Reproduce every record below exactly as written, but leave out any pictures.
▬▬▬
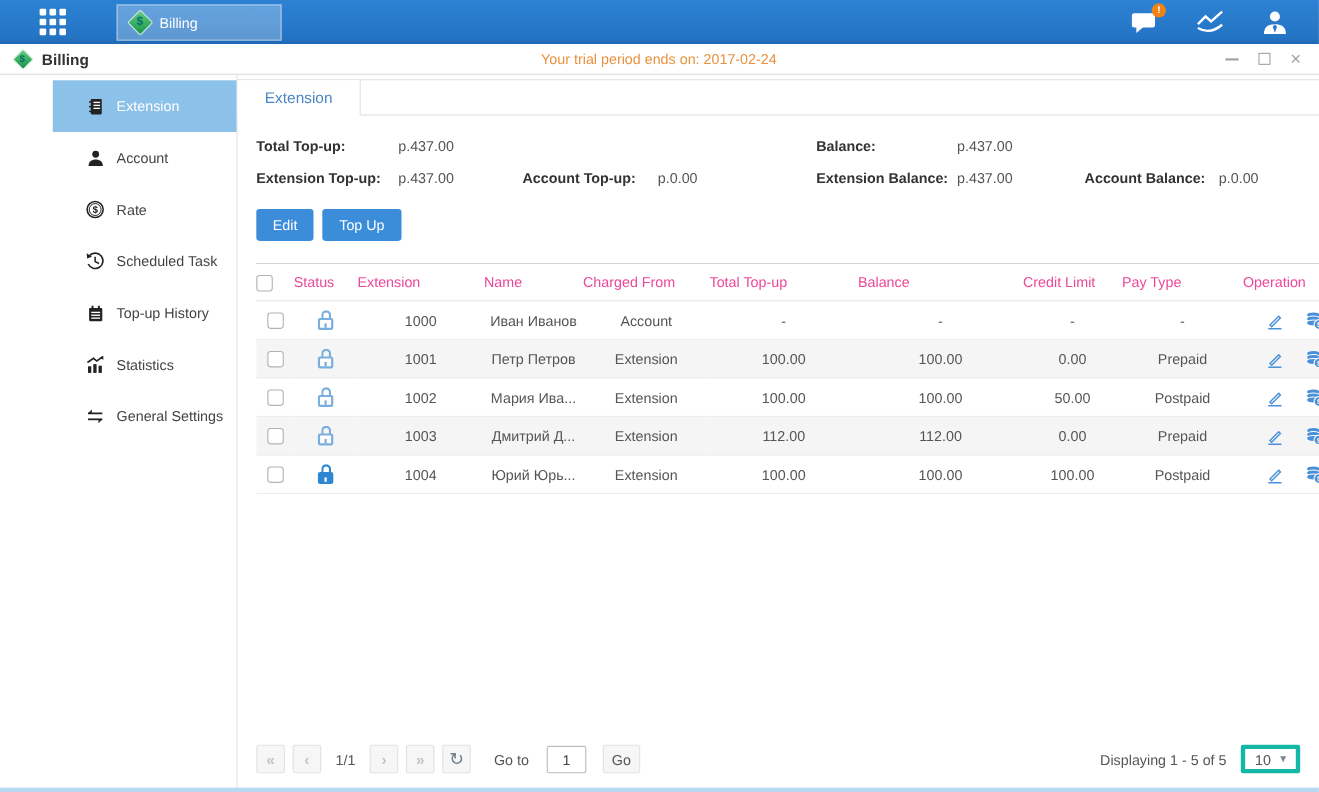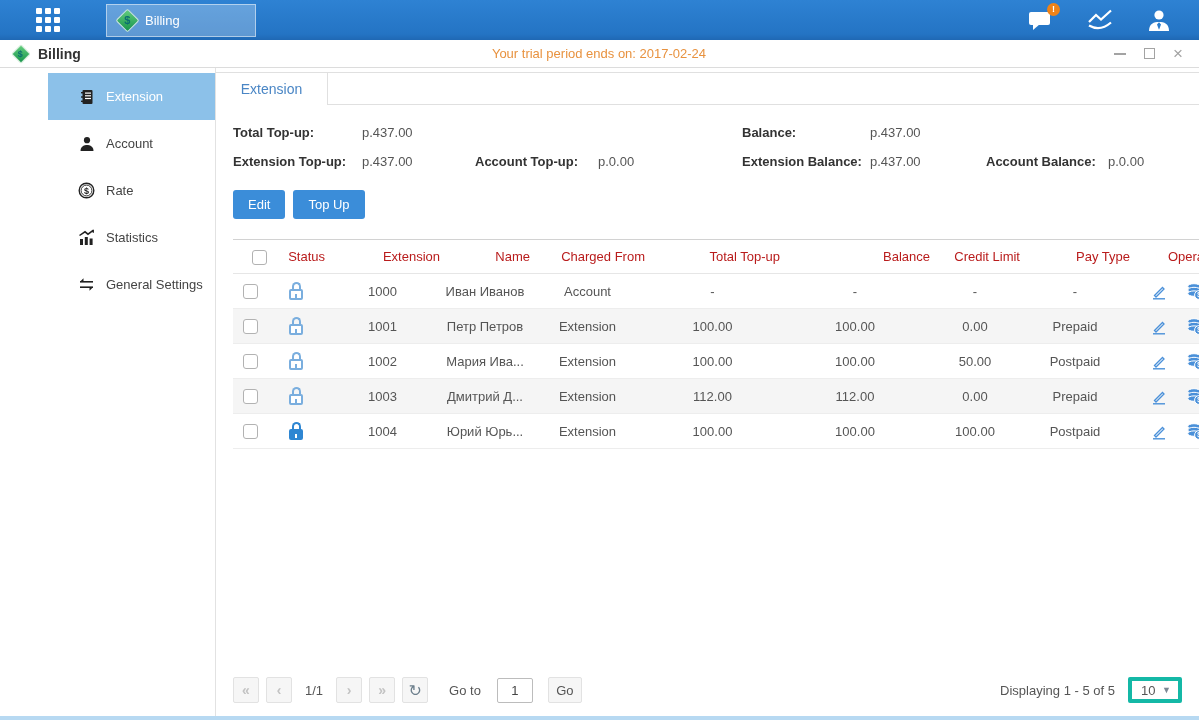--- a/index.html
+++ b/index.html
@@ -214,6 +214,16 @@
           </svg>
         </span>
         <span class="s-label">Rate</span>
+      </div>
+      <div class="side-item">
+        <span class="s-icon">
+          <svg width="17" height="17" viewBox="0 0 17 17" fill="none">
+            <path d="M3.2,3.6 A7,7 0 1 1 2.2,11" stroke="#222" stroke-width="1.5"></path>
+            <path d="M0.8,1.2 L1.2,6 L5.6,4.4 Z" fill="#222"></path>
+            <path d="M8.5,4.5 L8.5,8.8 L12,10.5" stroke="#222" stroke-width="1.4"></path>
+          </svg>
+        </span>
+        <span class="s-label">Scheduled Task</span>
       </div>
       <div class="side-item">
         <span class="s-icon">

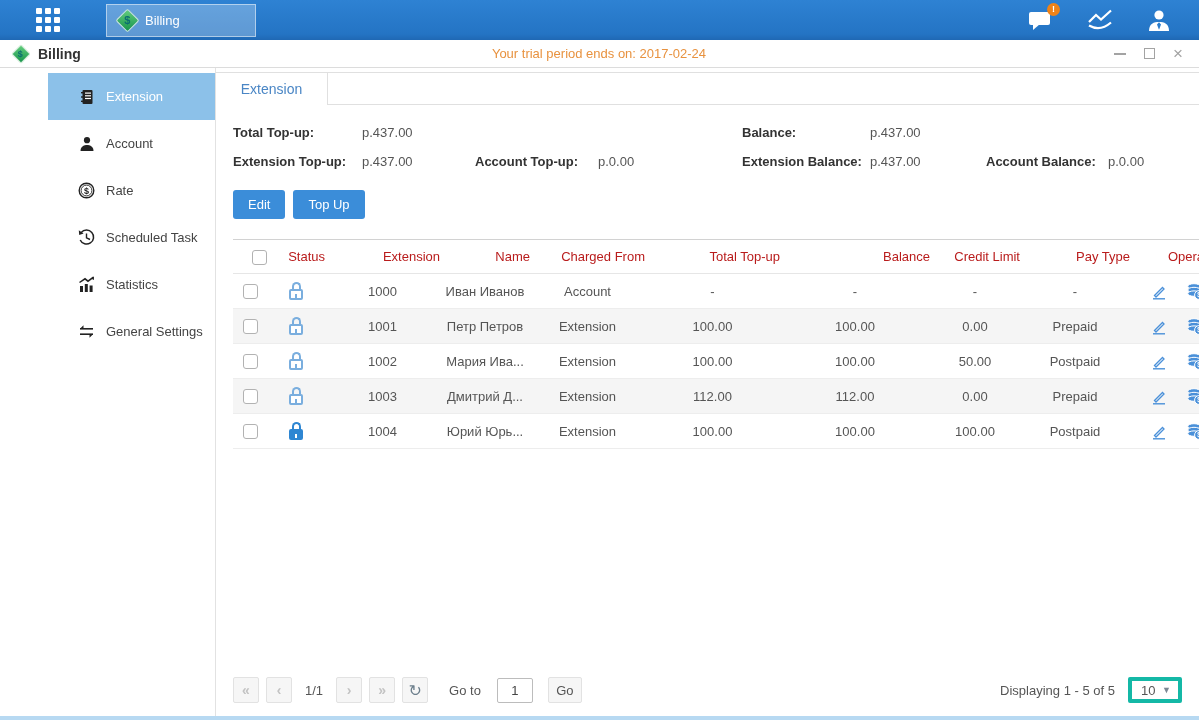--- a/index.html
+++ b/index.html
@@ -71,7 +71,7 @@
 
   table { margin-top:20px; width:100%; border-collapse:collapse; table-layout:fixed; font-size:13px; }
   thead tr { border-top:1px solid #d2d2d2; border-bottom:1px solid #e6e6e6; }
-  th { height:34px; font-weight:normal; color:#b91c1c; text-align:right; }
+  th { height:34px; font-weight:normal; color:#ec4899; text-align:left; }
   tbody tr { border-bottom:1px solid #ededed; }
   tbody tr.striped { background:#f5f5f5; }
   td { height:35px; color:#555; text-align:center; }

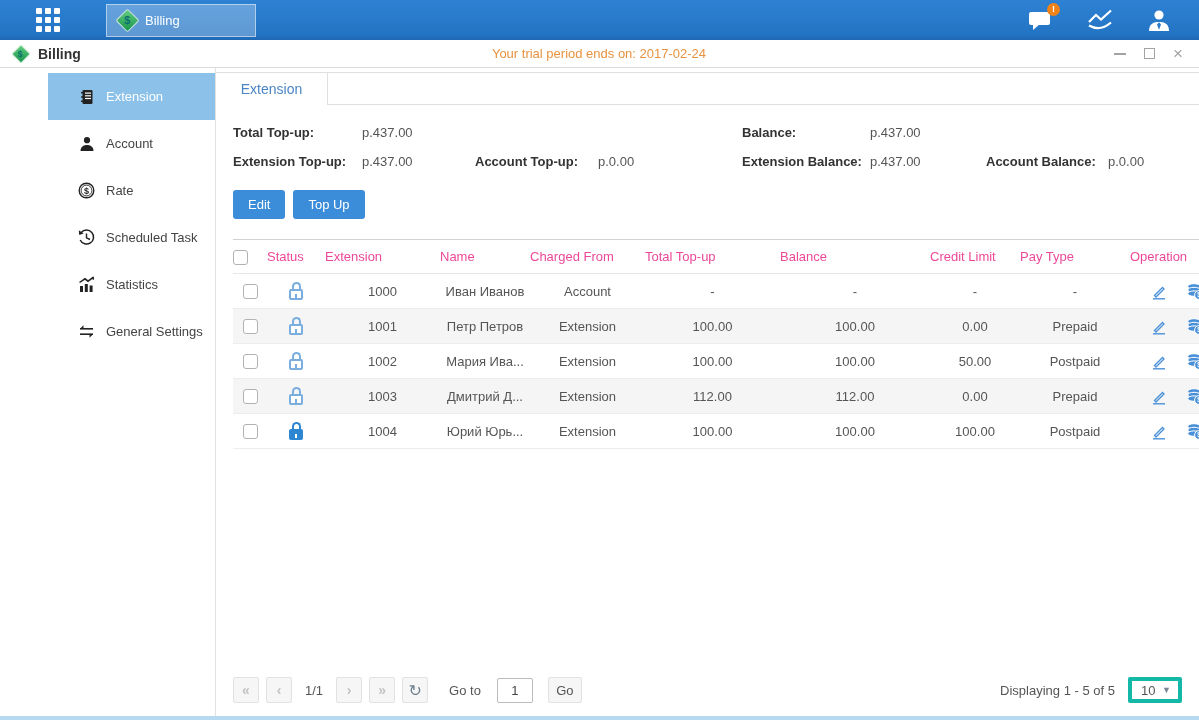--- a/index.html
+++ b/index.html
@@ -224,6 +224,19 @@
           </svg>
         </span>
         <span class="s-label">Scheduled Task</span>
+      </div>
+      <div class="side-item">
+        <span class="s-icon">
+          <svg width="16" height="16" viewBox="0 0 16 16">
+            <rect x="2" y="3" width="12" height="12" rx="1" fill="#222"></rect>
+            <rect x="4.2" y="1" width="1.8" height="3.4" fill="#222"></rect>
+              <rect x="10" y="1" width="1.8" height="3.4" fill="#222"></rect>
+            <rect x="4" y="6.4" width="8" height="1.2" fill="#fff"></rect>
+              <rect x="4" y="9" width="8" height="1.2" fill="#fff"></rect>
+              <rect x="4" y="11.6" width="8" height="1.2" fill="#fff"></rect>
+          </svg>
+        </span>
+        <span class="s-label">Top-up History</span>
       </div>
       <div class="side-item">
         <span class="s-icon">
▬▬▬
Answer section —
--- a/index.html
+++ b/index.html
@@ -214,6 +214,16 @@
           </svg>
         </span>
         <span class="s-label">Rate</span>
+      </div>
+      <div class="side-item">
+        <span class="s-icon">
+          <svg width="17" height="17" viewBox="0 0 17 17" fill="none">
+            <path d="M3.2,3.6 A7,7 0 1 1 2.2,11" stroke="#222" stroke-width="1.5"></path>
+            <path d="M0.8,1.2 L1.2,6 L5.6,4.4 Z" fill="#222"></path>
+            <path d="M8.5,4.5 L8.5,8.8 L12,10.5" stroke="#222" stroke-width="1.4"></path>
+          </svg>
+        </span>
+        <span class="s-label">Scheduled Task</span>
       </div>
       <div class="side-item">
         <span class="s-icon">

--- a/index.html
+++ b/index.html
@@ -71,7 +71,7 @@
 
   table { margin-top:20px; width:100%; border-collapse:collapse; table-layout:fixed; font-size:13px; }
   thead tr { border-top:1px solid #d2d2d2; border-bottom:1px solid #e6e6e6; }
-  th { height:34px; font-weight:normal; color:#b91c1c; text-align:right; }
+  th { height:34px; font-weight:normal; color:#ec4899; text-align:left; }
   tbody tr { border-bottom:1px solid #ededed; }
   tbody tr.striped { background:#f5f5f5; }
   td { height:35px; color:#555; text-align:center; }

--- a/index.html
+++ b/index.html
@@ -224,6 +224,19 @@
           </svg>
         </span>
         <span class="s-label">Scheduled Task</span>
+      </div>
+      <div class="side-item">
+        <span class="s-icon">
+          <svg width="16" height="16" viewBox="0 0 16 16">
+            <rect x="2" y="3" width="12" height="12" rx="1" fill="#222"></rect>
+            <rect x="4.2" y="1" width="1.8" height="3.4" fill="#222"></rect>
+              <rect x="10" y="1" width="1.8" height="3.4" fill="#222"></rect>
+            <rect x="4" y="6.4" width="8" height="1.2" fill="#fff"></rect>
+              <rect x="4" y="9" width="8" height="1.2" fill="#fff"></rect>
+              <rect x="4" y="11.6" width="8" height="1.2" fill="#fff"></rect>
+          </svg>
+        </span>
+        <span class="s-label">Top-up History</span>
       </div>
       <div class="side-item">
         <span class="s-icon">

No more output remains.